Windburnt Memories

My cheeks are windburned. I’ve only had windburn once before, almost exactly 16 years ago when Christo and Jeanne-Claude unveiled The Gates in Central Park. (It’s worth it to click over to the Christo page and look at the concept drawings.) On that day — February 12, 2005 — I’d gotten up early and taken the F to the C and ridden the C from Brooklyn to 72nd Street in Manhattan, strolled into the park and set myself up near one set of gates. I was early because I wanted to be sure I’d be there when the first of the gates were unfurled.

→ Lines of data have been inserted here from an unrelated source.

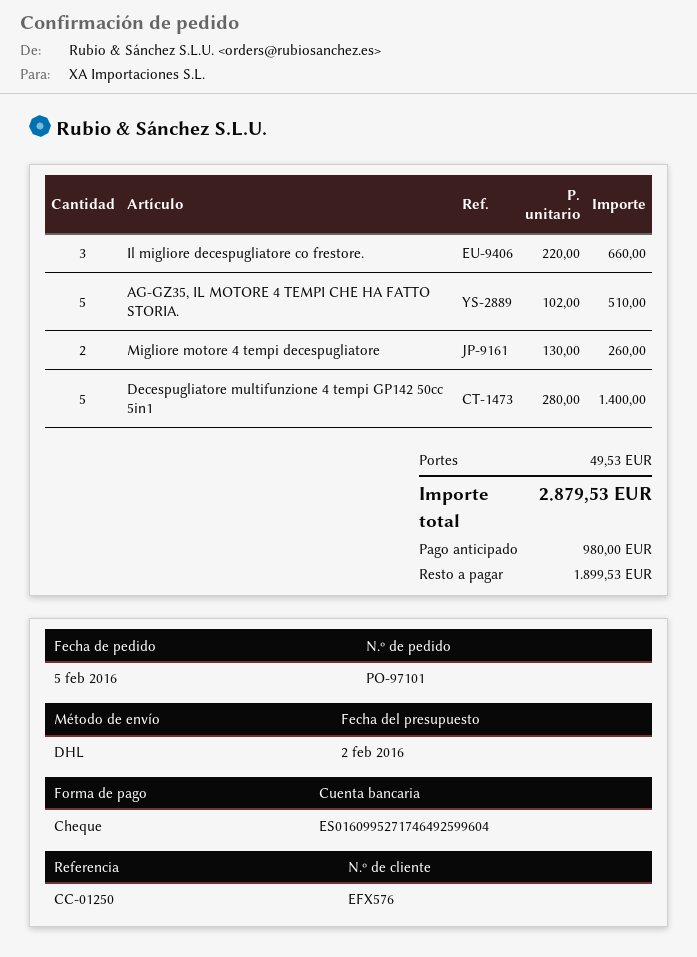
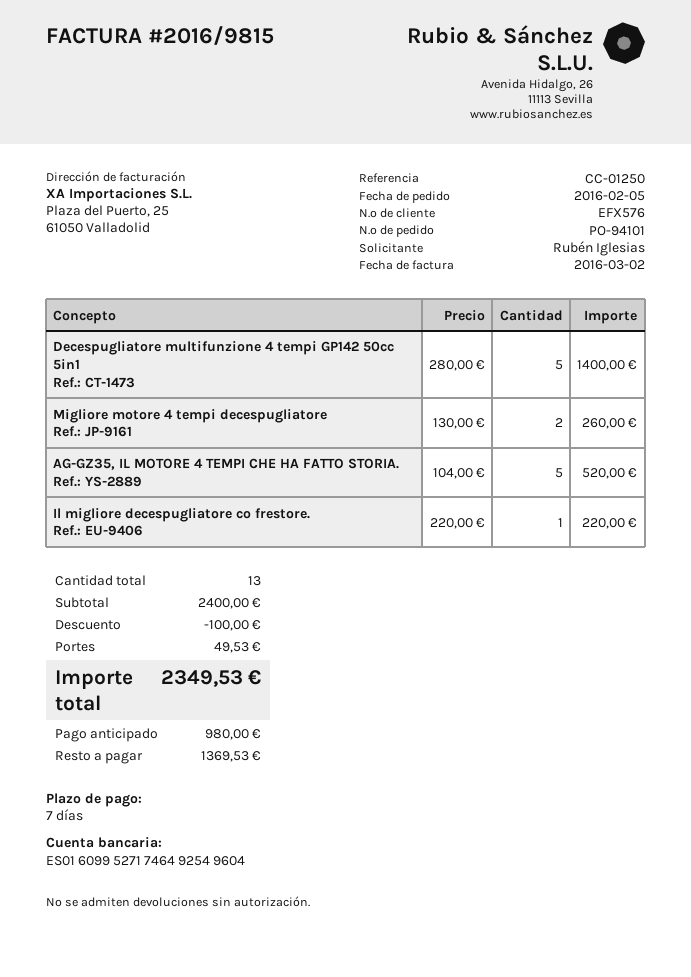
order number: PO-97101 -> PO-94101
bank account: ES0160995271746492599604 -> ES0160995271746492549604
Il migliore decespugliatore co frestore.: 3 x 220.00 = 660.00 -> 1 x 220.00 = 220.00
AG-GZ35, IL MOTORE 4 TEMPI CHE HA FATTO STORIA.: 5 x 102.00 = 510.00 -> 5 x 104.00 = 520.00
discount: none -> 100.00
total: 2879.53 -> 2349.53
balance: 1899.53 -> 1369.53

When Christo and Jeanne-Claude began to walk through the park, there was some buzz running through the crowd that had gathered, the idea that people in the audience would be allowed to open gates, too. That made me even happier to have shown up early. My position in the front row of the crowd couldn’t guarantee that I’d get chosen, but it seemed that it must give me a better chance.

The first gate was opened to lots of cheers and applause and then — yes! — people from the crowd were getting to pull open gates. I staked out my claim on the gate nearest to me, trusted a stranger with my camera, and had the fun of being part of a Christo installation:

And right after I brought my gate down, it was determined that people shouldn’t be allowed to open the gates because someone could be hurt and then surely litigation would ensue, so all of the other people waiting their turns had their hopes dashed. (Also? This is a rare bit of photographic documentation of my beloved black velvet coat. I wore that thing into the ground! I think it’s time to start I acquired another …)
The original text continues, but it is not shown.